Tuesday, July 19, 2005

Among Other Things...

Joel came home with a fever. I called him up on Saturday Morning wanting to know if all had gone well and how late we should pick him up. The house was so empty without him, and when I went to town, I felt as if I had misplaced some part of me. He had so many plans for Saturday, he would go swimming with his Tante Margie, they would go to the park, he would see his waterskiing hero...

"Pick me up at 6 p.m.," he said.

After an hour, Margie called me up.

"I think you have to come and pick him up" she said.

In the space of an hour, he had decided that he didn't want to go out and that he was just tired and wanted to go to bed.

We rushed over and found him lying in bed with a slight fever.

"I was homesick," he said.

So, we took him home with us, coddled him, and put him to bed. On Sunday, he was right as rain and raring to go to the circus. A good thing too because the tickets had been bought and it isn't like the circus comes to town every week.

Sunday was a lovely day. Jan and Joel went with Ruby and Rob to the circus while I spent the afternoon with Judith and her baby, Jonas. I just realized that I made lots of photos of Ruby and didn't make any of Jonas. I should do that next time. He is quite a lovely little boy with a sweet temperament.

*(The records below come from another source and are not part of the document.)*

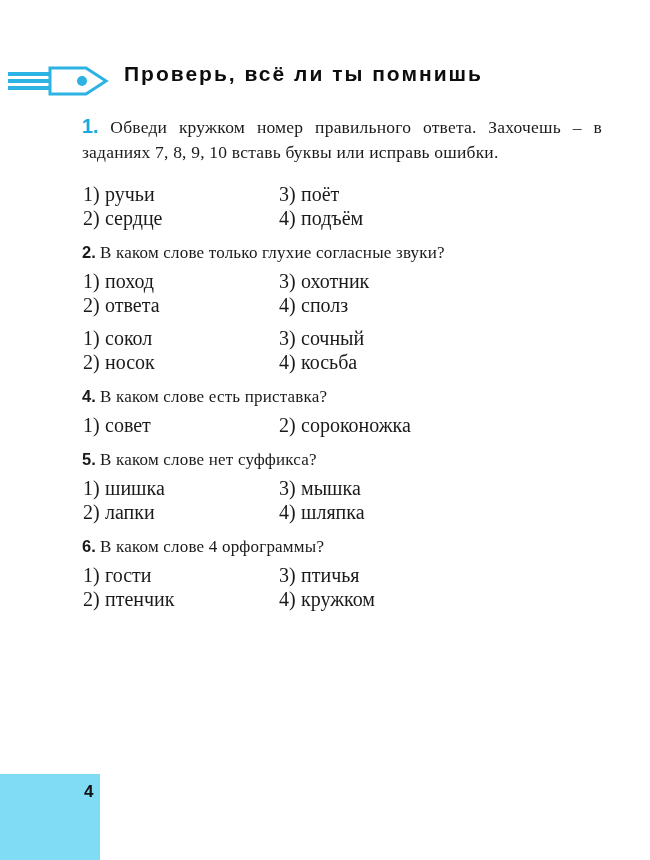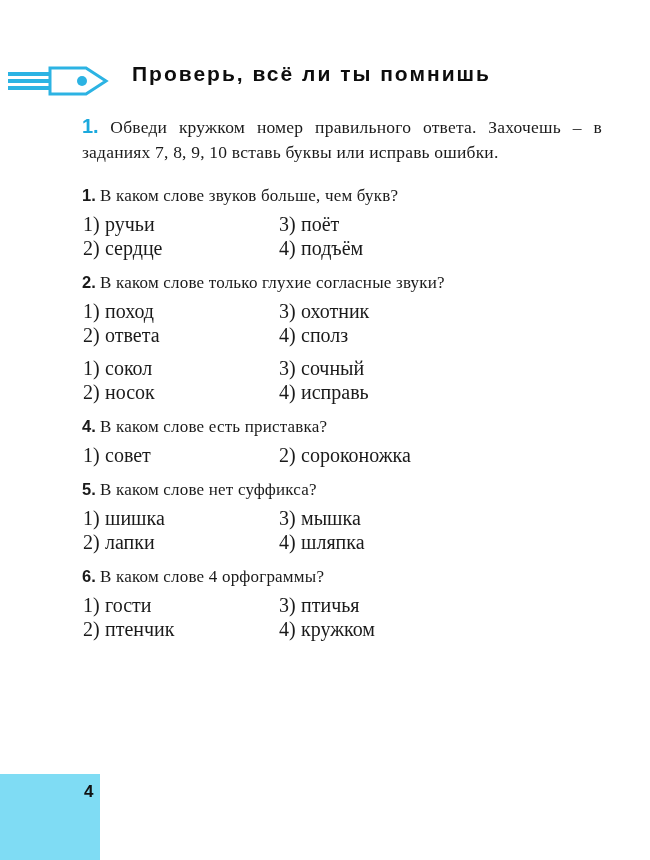"Проверь, всё ли ты помнишь" .header-title { left: 132px -> 124px }
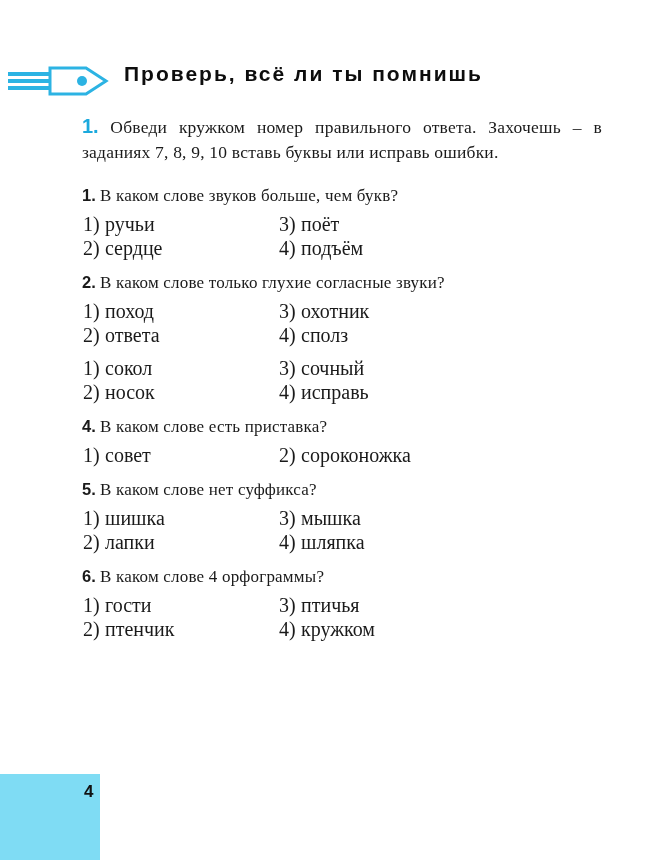"1. В каком слове звуков" div.q-stem { html: <div> <span>1.</span> <span>В каком слове звуков больше, чем букв?</span> </div> -> none }
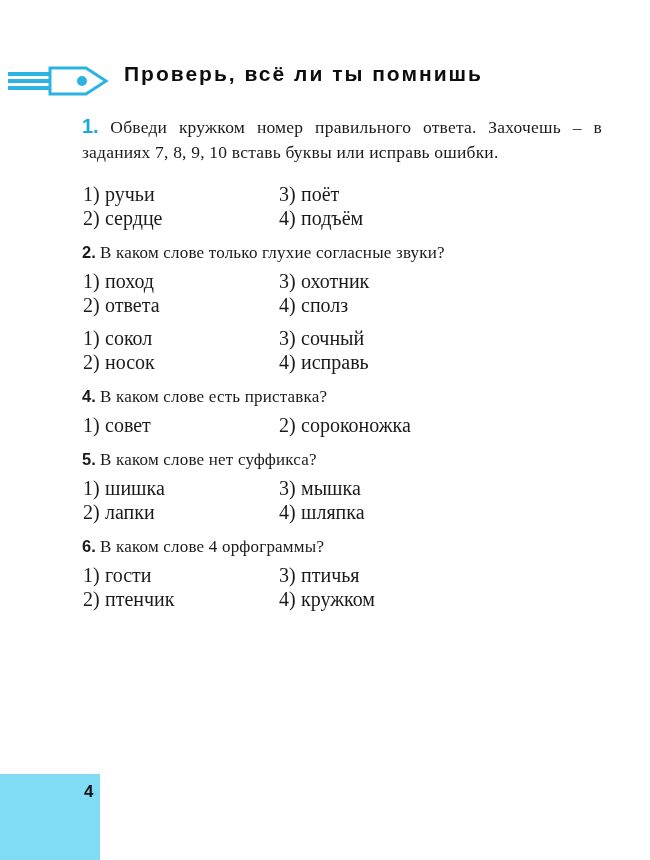"исправь" span { text: исправь -> косьба }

"He's so easy," Judith says.

What wonder comes from seeing our children together. Joel Jan gets along so well with Ruby. We had a lovely afternoon and the circus was fun. So maybe we'll go to the big Christmas circus this coming December. They always have one in one of those big theaters in Scheveningen. Yes, say it again, Scheveningen. One sign of being properly "ingeburgered" (citizenized) is the ability to say the name of the place the way the Dutch do. With a guttural sch sound that isn't sk but something in between. You have to hear it to get it.

**

Last night, we had a visit from this brash Dutch lady.

"I suppose you don't miss the Philippines anymore," she says.

When I get comments like these, I wonder what planet the people who say them come from. Don't they understand that no matter where we go, we always carry within us some place that longs for home? It's taken me seven years to finally decide that I have to start putting down roots here. Inspite of that decision, I still dream of going home, I still long for the warmth of family, the immediacy of being there and of moving within the circle of security that comes from knowing that you can just be.

So, how does one put down roots in a new place? I find myself struggling to be just who I am. I sometimes find myself excusing the habits that are so taken for granted back home. It means adjusting, changing and changing again, and all the while struggling to hold on to what defines the real me.

Yes, I still get homesick. On some days, I wish I could just lie down in bed, draw the curtains close and dream myself across the ocean more than 10,000 miles away to the warmth of home and sunshine and the sound of my mother's voice. I sometimes wish I could but I can't.

So what do you do when the longing is sometimes too much to bear? I sit in front of the computer and type my longing to the world. I write my frustration at waiting and waiting for mail from home that never comes, I write me feeling like a ghost because in some way I am there and yet not there, here and yet not here.

Do we ever get over that longing for home? Do we ever lose that intense missing home feeling? There are days when the feeling is not as present as other days. But it's there, it's definitely there.